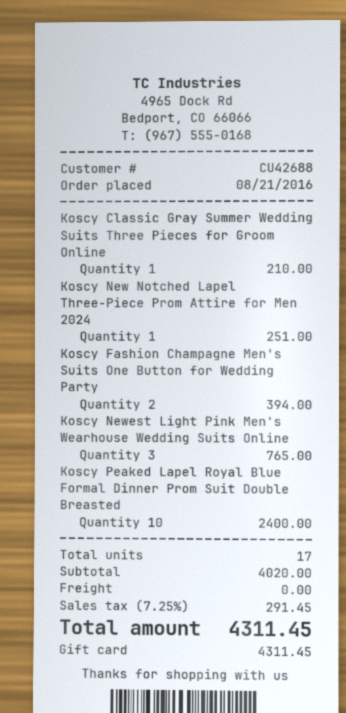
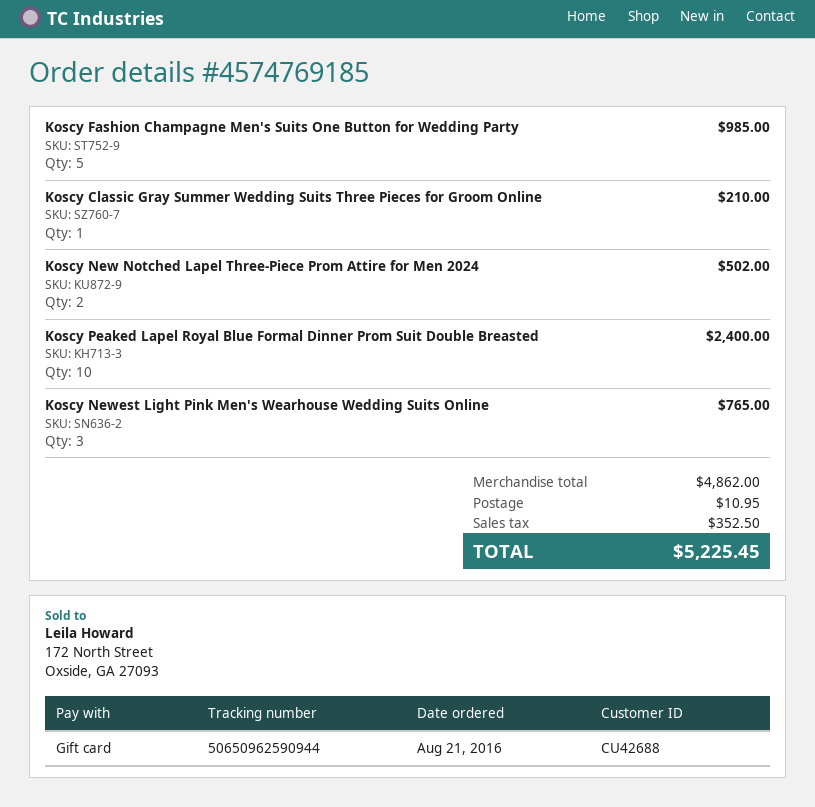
Koscy New Notched Lapel Three-Piece Prom Attire for Men 2024: 1 for 251.00 -> 2 for 502.00
Koscy Fashion Champagne Men's Suits One Button for Wedding Party: 2 for 394.00 -> 5 for 985.00
subtotal: 4020.00 -> 4862.00
shipping: 0.00 -> 10.95
tax: 291.45 -> 352.50
total: 4311.45 -> 5225.45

•••

What to produce: Return an exact transcription of the material, with its pictures left out.

Expected answer:
Koscy New Notched Lapel Three-Piece Prom Attire for Men 2024: 1 for 251.00 -> 2 for 502.00
Koscy Fashion Champagne Men's Suits One Button for Wedding Party: 2 for 394.00 -> 5 for 985.00
subtotal: 4020.00 -> 4862.00
shipping: 0.00 -> 10.95
tax: 291.45 -> 352.50
total: 4311.45 -> 5225.45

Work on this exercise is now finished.